The idea behind withholding water is simply that water freezes. Less water retained by your plants means less freezing inside the plant cells. It’s freezing that ruptures cell walls and turns your plants into limp, dark, wilted and drooping versions of what they once were. The key is to stop watering before the first frosts and let natural soil moisture sustain your plants during the cold weather.
If you withhold water too soon, your plants will dry out and suffer. If it’s too late when you stop watering, you’ll likely risk freeze damage to plants. When in doubt about soil moisture, dig down a few inches and see for yourself if the soil is damp. Typically, soil can hold moisture for a long time. That’s why soil freezes solid in the winter.
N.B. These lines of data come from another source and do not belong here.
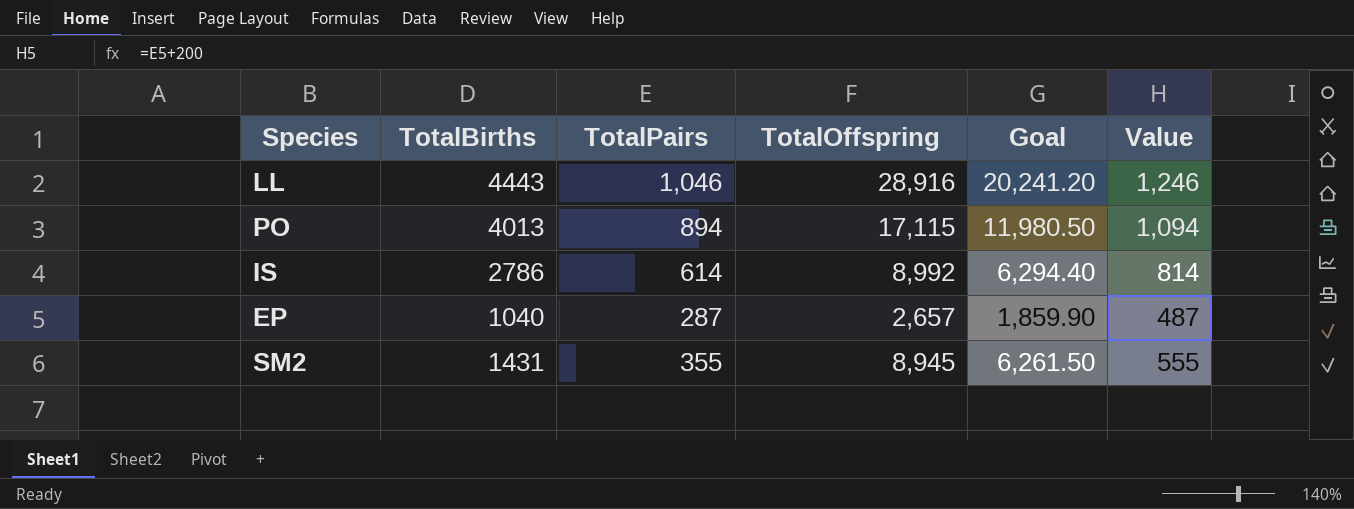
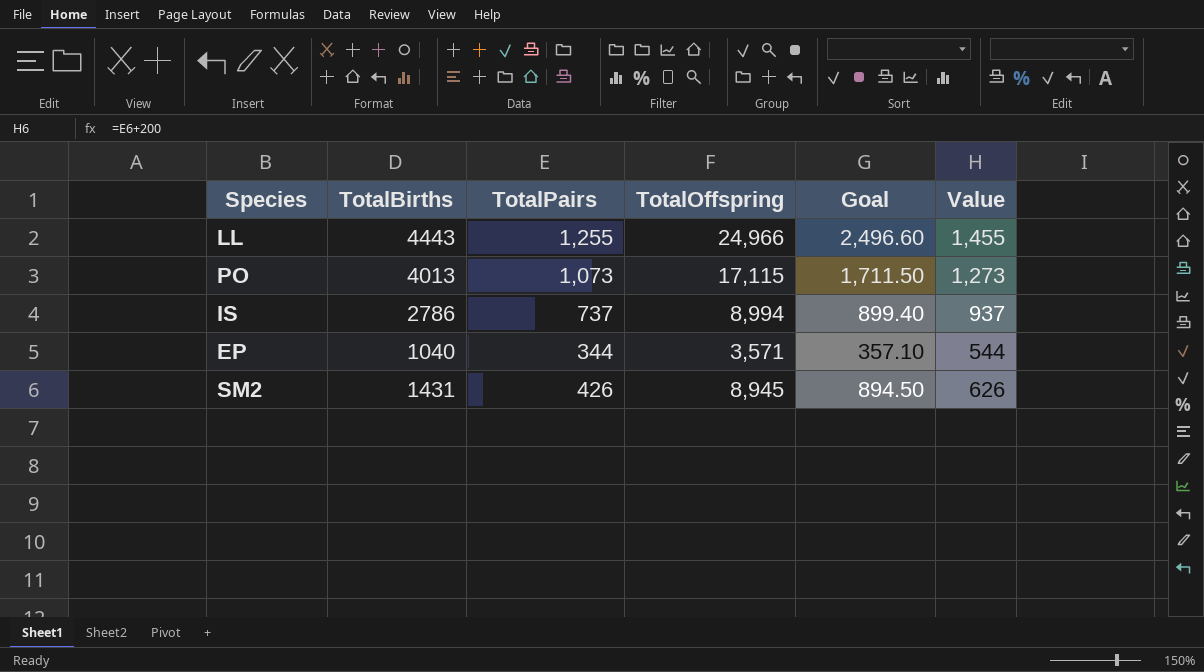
column Goal | formula: [TotalOffspring] * 0.7 -> [TotalOffspring] * 0.1
LL | TotalPairs: 1,046 -> 1,255
LL | TotalOffspring: 28,916 -> 24,966
LL | Value: 1,246 -> 1,455
PO | TotalPairs: 894 -> 1,073
PO | Value: 1,094 -> 1,273
IS | TotalPairs: 614 -> 737
IS | TotalOffspring: 8,992 -> 8,994
IS | Value: 814 -> 937
EP | TotalPairs: 287 -> 344
EP | TotalOffspring: 2,657 -> 3,571
EP | Value: 487 -> 544
SM2 | TotalPairs: 355 -> 426
SM2 | Value: 555 -> 626

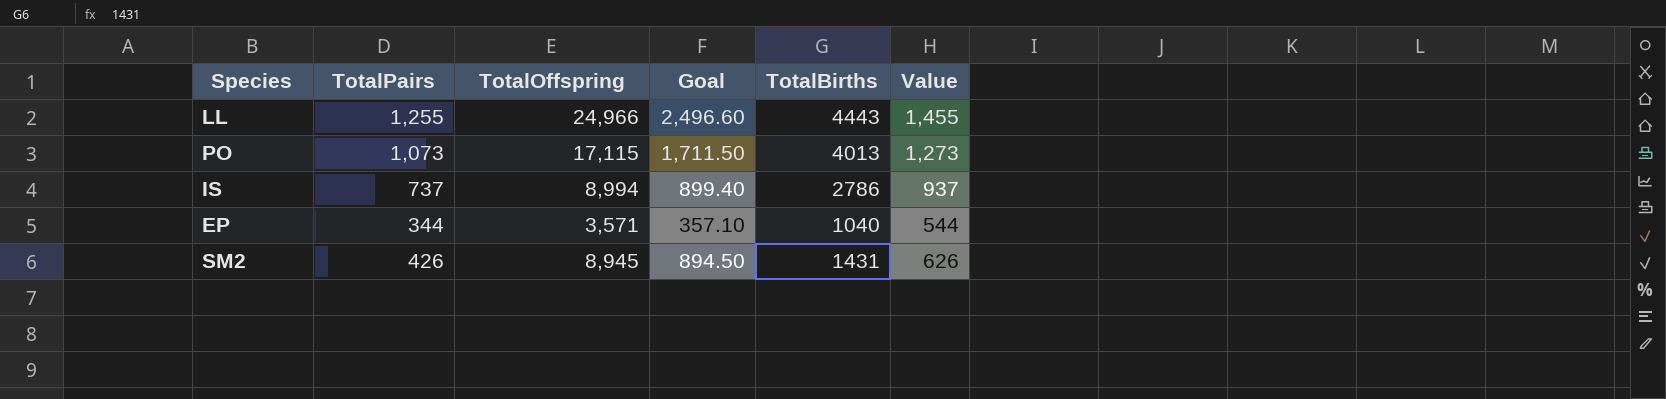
column TotalBirths | position: 2 -> 5

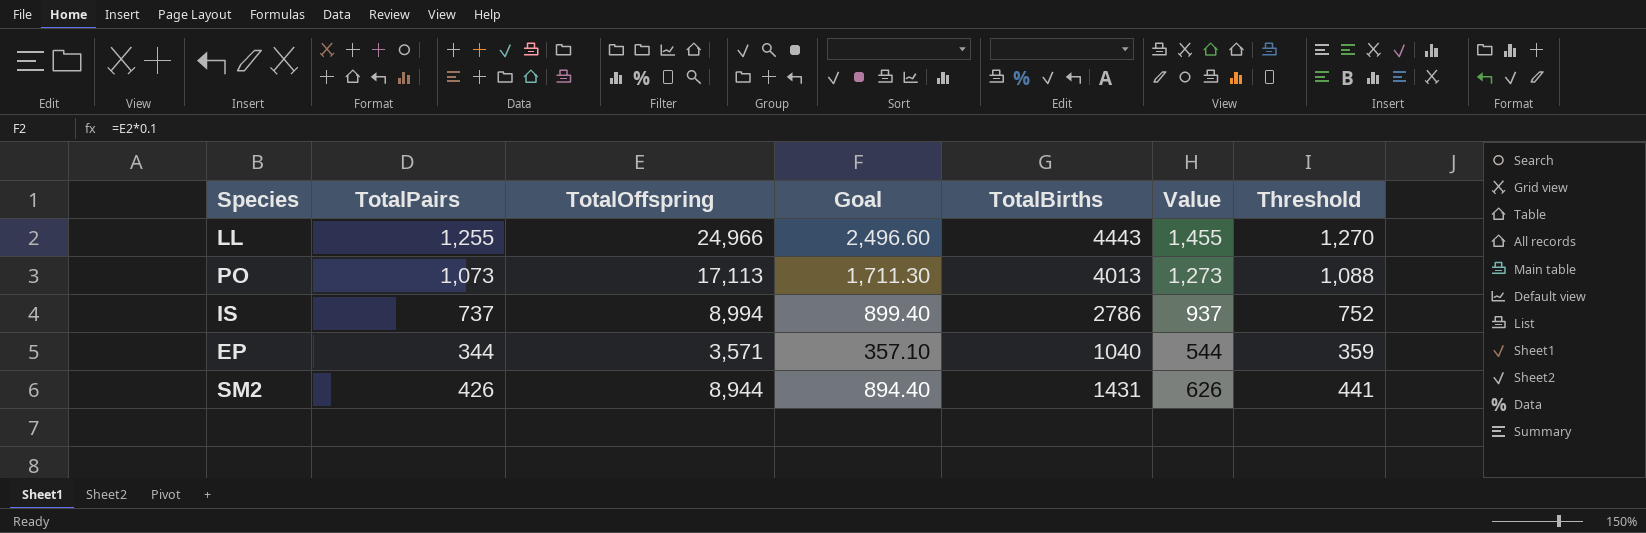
column Threshold | formula: none -> [TotalPairs] + 15
PO | TotalOffspring: 17,115 -> 17,113
PO | Goal: 1,711.50 -> 1,711.30
SM2 | TotalOffspring: 8,945 -> 8,944
SM2 | Goal: 894.50 -> 894.40

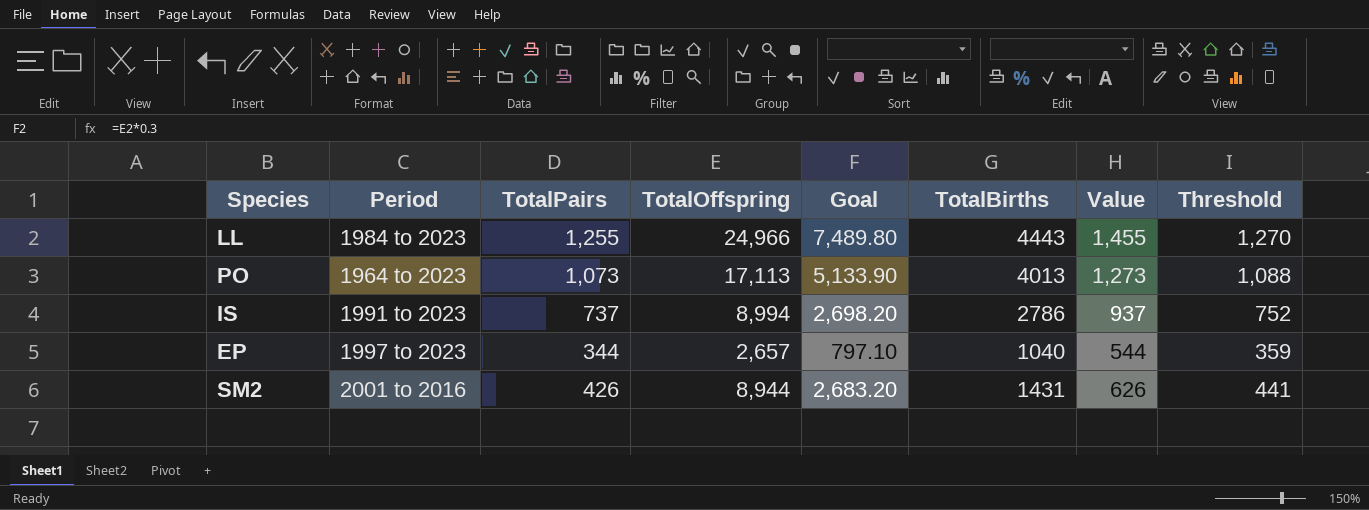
column Period | position: none -> 2
column Goal | formula: [TotalOffspring] * 0.1 -> [TotalOffspring] * 0.3
EP | TotalOffspring: 3,571 -> 2,657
I lightly water near the end of the traditional growing season and stop watering altogether about a week or two before the first frost.
Harvesting
The last issue to deal with is harvesting. Remember, your plants are going “where no plant has gone before” – below freezing and perhaps well below zero Fahrenheit. It’s a different environment, so you’ll have to respect that when it comes to harvesting. You need to allow your plants some recovery time before harvest.
The idea here is to harvest when temperatures inside the layers of protection have been above freezing for a while. I like to harvest when temperatures are as warm as they can be – well above freezing for several hours. Sometimes that means I postpone harvest until there is a day with lots of sunshine that helps sustain temperatures inside the greenhouse of around 50 degrees F for a few hours.
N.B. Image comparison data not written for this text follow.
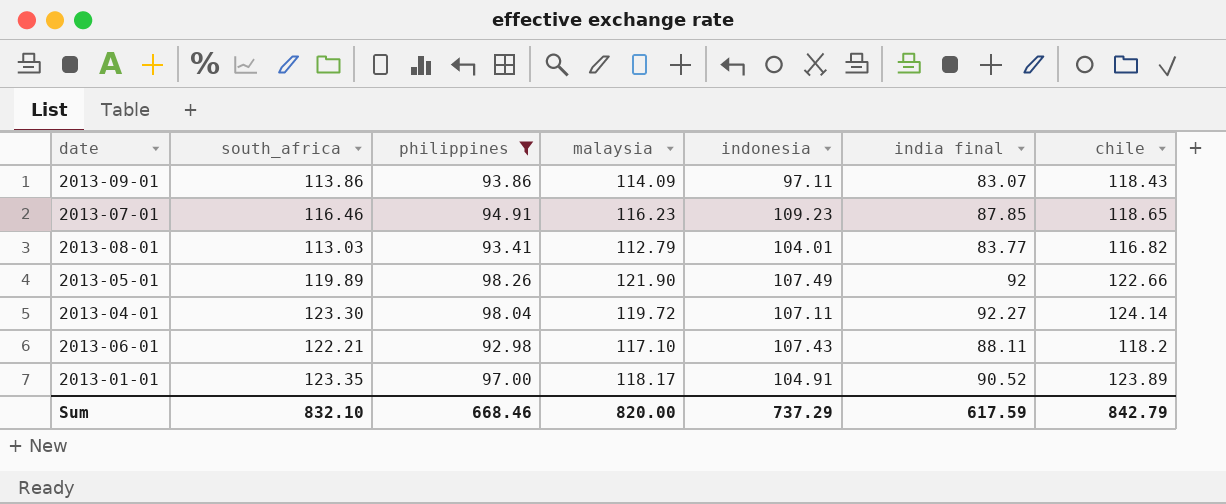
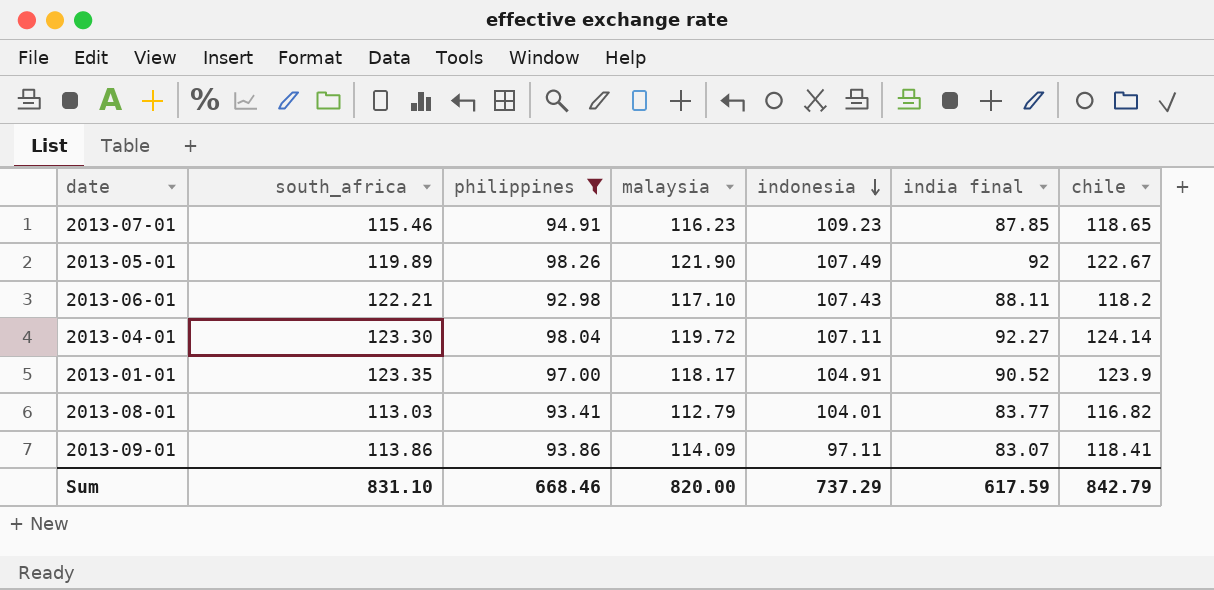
row order: none -> indonesia descending
2013-07-01 | south_africa: 116.46 -> 115.46
2013-05-01 | chile: 122.66 -> 122.67
2013-01-01 | chile: 123.89 -> 123.9
2013-09-01 | chile: 118.43 -> 118.41
Sum | south_africa: 832.10 -> 831.10

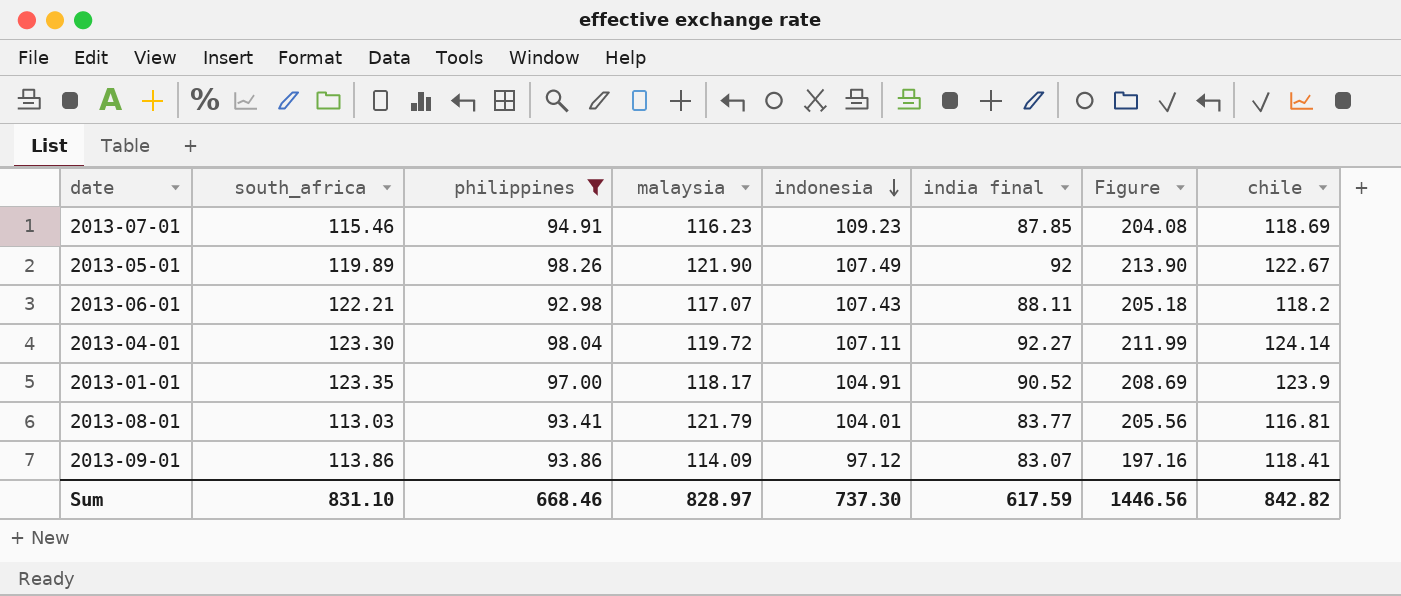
column Figure | formula: none -> [malaysia] + [india final]
2013-07-01 | chile: 118.65 -> 118.69
2013-06-01 | malaysia: 117.10 -> 117.07
2013-08-01 | malaysia: 112.79 -> 121.79
2013-08-01 | chile: 116.82 -> 116.81
2013-09-01 | indonesia: 97.11 -> 97.12
Sum | malaysia: 820.00 -> 828.97
Sum | indonesia: 737.29 -> 737.30
Sum | chile: 842.79 -> 842.82

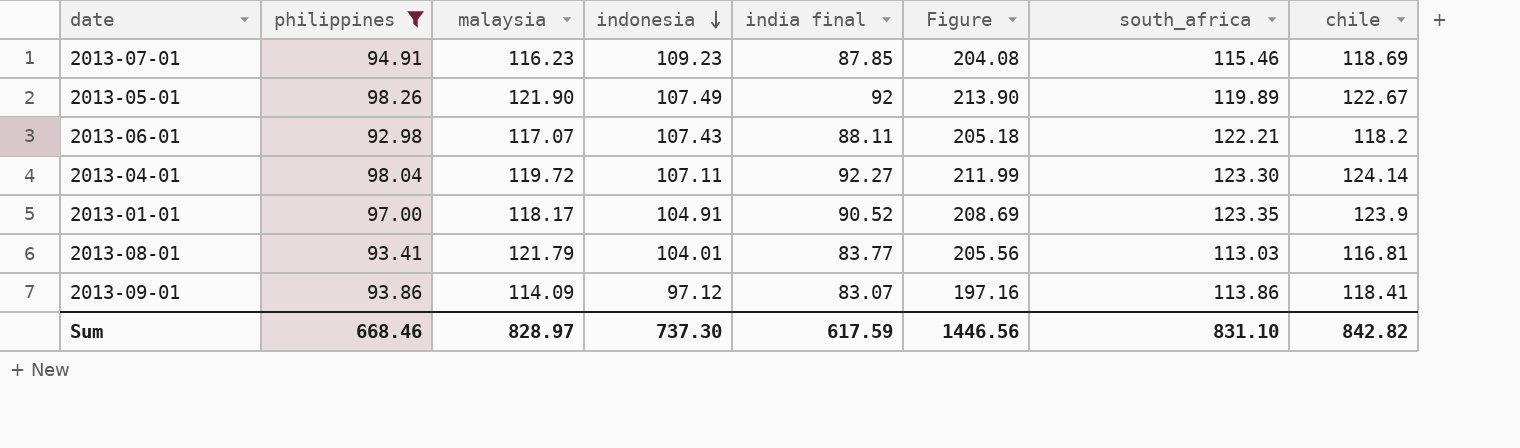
column south_africa | position: 2 -> 7

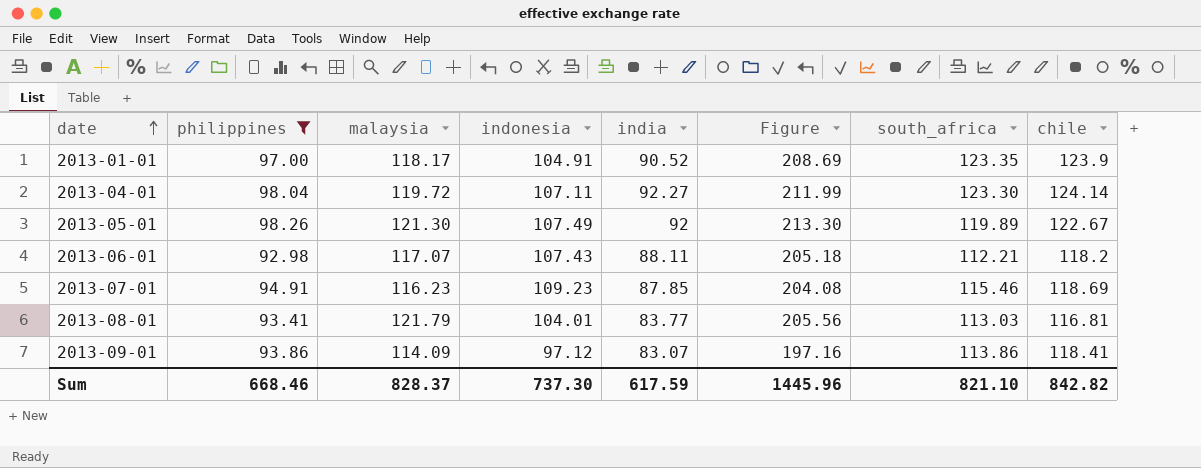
row order: indonesia descending -> date ascending
column name: india final -> india
2013-05-01 | malaysia: 121.90 -> 121.30
2013-05-01 | Figure: 213.90 -> 213.30
2013-06-01 | south_africa: 122.21 -> 112.21
Sum | malaysia: 828.97 -> 828.37
Sum | Figure: 1446.56 -> 1445.96
Sum | south_africa: 831.10 -> 821.10

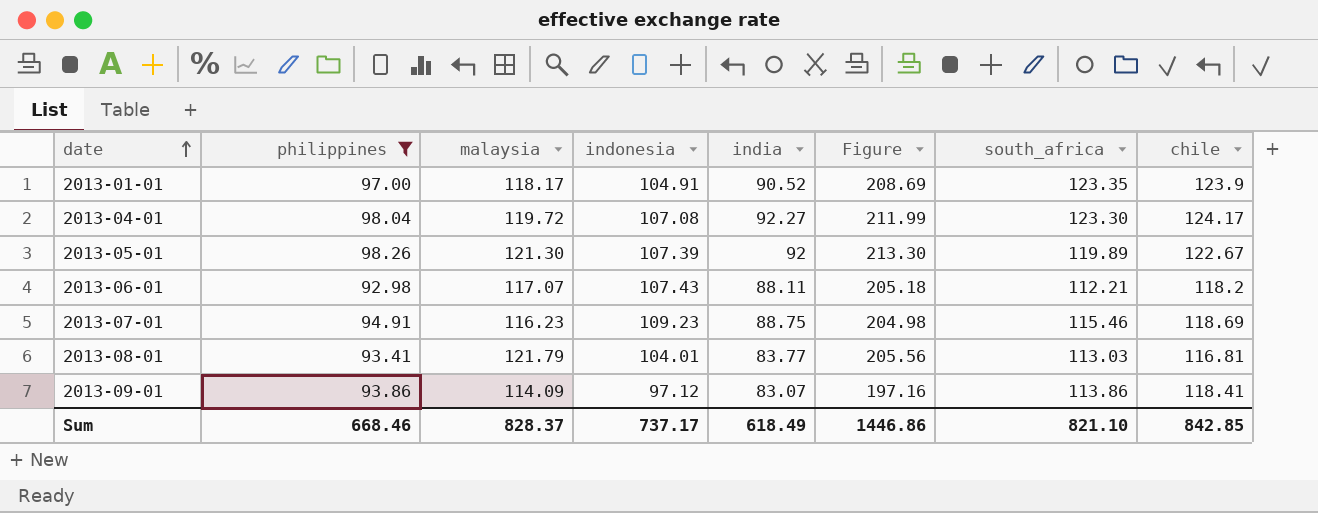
2013-04-01 | indonesia: 107.11 -> 107.08
2013-04-01 | chile: 124.14 -> 124.17
2013-05-01 | indonesia: 107.49 -> 107.39
2013-07-01 | india: 87.85 -> 88.75
2013-07-01 | Figure: 204.08 -> 204.98
Sum | indonesia: 737.30 -> 737.17
Sum | india: 617.59 -> 618.49
Sum | Figure: 1445.96 -> 1446.86
Sum | chile: 842.82 -> 842.85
The whole idea of harvesting after below zero weather sounds a bit far-fetched, but I’ve done it even after nighttime lows of minus 15 F. Just to keep this in perspective, minus 15 F is well below freezing: it’s 46 degrees below freezing! If I can harvest cold hardy vegetables after such bitter cold temperatures, just think what you can do if you live in a climate where teens and twenties are more representative of the lows.
As you become more experienced with “off season” vegetable gardening, you’ll likely become more successful and this will help continue to encourage you in this cold weather horticultural adventure.
Clair Schwan is an experienced vegetable gardener who grows over 100 types of fruits and vegetables in unheated homemade greenhouses and open sun garden beds.